Scan the entries that follow and copy out every line containing "none".

### Supplied data

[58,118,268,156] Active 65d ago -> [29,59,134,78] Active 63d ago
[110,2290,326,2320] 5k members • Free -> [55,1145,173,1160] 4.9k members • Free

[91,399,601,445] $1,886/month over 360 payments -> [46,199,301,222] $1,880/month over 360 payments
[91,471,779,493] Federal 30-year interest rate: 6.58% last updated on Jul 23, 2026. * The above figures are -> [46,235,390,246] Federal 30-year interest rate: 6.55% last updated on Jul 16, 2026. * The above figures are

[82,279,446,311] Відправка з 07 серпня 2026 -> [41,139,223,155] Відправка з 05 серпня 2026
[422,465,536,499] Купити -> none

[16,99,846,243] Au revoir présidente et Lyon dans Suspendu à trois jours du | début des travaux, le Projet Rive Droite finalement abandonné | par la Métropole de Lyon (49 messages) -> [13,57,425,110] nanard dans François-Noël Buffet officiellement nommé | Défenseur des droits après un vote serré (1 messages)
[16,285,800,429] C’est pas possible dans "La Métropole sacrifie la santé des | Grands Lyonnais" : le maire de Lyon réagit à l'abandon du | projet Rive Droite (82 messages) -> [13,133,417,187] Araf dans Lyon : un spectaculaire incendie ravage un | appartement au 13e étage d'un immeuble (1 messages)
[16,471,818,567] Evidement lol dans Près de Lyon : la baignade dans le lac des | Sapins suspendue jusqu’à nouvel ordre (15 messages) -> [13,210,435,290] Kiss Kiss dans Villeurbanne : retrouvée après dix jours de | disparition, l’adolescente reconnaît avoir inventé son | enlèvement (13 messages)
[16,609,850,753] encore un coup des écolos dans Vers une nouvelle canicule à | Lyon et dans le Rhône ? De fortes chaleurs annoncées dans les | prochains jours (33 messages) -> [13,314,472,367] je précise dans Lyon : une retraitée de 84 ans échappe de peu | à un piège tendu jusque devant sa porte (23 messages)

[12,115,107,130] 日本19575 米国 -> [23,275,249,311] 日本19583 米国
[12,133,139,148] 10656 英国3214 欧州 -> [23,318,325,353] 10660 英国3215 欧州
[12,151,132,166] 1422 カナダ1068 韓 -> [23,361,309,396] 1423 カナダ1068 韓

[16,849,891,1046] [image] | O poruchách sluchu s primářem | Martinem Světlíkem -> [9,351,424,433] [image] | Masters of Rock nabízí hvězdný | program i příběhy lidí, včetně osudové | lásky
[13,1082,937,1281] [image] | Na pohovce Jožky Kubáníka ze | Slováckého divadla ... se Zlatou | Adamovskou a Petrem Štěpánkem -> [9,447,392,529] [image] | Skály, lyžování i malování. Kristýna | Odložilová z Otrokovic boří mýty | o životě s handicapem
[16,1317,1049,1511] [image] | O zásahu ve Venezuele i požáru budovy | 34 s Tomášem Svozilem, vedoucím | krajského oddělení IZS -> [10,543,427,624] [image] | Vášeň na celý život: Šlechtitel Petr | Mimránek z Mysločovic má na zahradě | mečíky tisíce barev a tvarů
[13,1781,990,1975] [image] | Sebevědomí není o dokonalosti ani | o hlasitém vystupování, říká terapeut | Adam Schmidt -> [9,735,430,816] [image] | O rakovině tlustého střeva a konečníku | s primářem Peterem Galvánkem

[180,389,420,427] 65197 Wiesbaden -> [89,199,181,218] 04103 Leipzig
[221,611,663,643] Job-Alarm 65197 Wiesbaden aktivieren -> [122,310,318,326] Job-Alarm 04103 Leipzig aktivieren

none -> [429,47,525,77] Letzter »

######

• Result of this exercise
[422,465,536,499] Купити -> none
none -> [429,47,525,77] Letzter »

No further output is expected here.